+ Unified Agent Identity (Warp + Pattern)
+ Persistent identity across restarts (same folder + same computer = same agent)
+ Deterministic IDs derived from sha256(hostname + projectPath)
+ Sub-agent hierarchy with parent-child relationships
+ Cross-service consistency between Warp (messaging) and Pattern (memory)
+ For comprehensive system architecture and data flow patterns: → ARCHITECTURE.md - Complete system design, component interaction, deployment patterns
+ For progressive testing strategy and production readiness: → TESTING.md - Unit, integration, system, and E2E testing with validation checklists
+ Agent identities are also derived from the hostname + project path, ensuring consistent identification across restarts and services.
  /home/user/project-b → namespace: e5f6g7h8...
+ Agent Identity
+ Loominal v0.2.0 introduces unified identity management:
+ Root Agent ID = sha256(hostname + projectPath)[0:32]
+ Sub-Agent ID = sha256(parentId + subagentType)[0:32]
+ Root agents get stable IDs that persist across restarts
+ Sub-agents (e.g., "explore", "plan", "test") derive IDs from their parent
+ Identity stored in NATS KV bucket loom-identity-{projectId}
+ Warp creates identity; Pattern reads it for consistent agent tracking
== == ==
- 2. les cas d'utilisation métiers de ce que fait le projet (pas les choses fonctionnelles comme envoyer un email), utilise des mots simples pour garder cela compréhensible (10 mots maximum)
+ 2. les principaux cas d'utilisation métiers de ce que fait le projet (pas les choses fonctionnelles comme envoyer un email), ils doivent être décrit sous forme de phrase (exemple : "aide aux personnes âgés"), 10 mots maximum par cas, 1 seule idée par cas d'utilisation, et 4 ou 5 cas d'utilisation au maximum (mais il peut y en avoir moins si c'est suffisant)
== == ==
TASK TO COMPLETE:
A copy of each line above that holds the word "from" is the expected answer.

REPLY TO THE EXERCISE:
+ Deterministic IDs derived from sha256(hostname + projectPath)
+ Agent identities are also derived from the hostname + project path, ensuring consistent identification across restarts and services.
+ Sub-agents (e.g., "explore", "plan", "test") derive IDs from their parent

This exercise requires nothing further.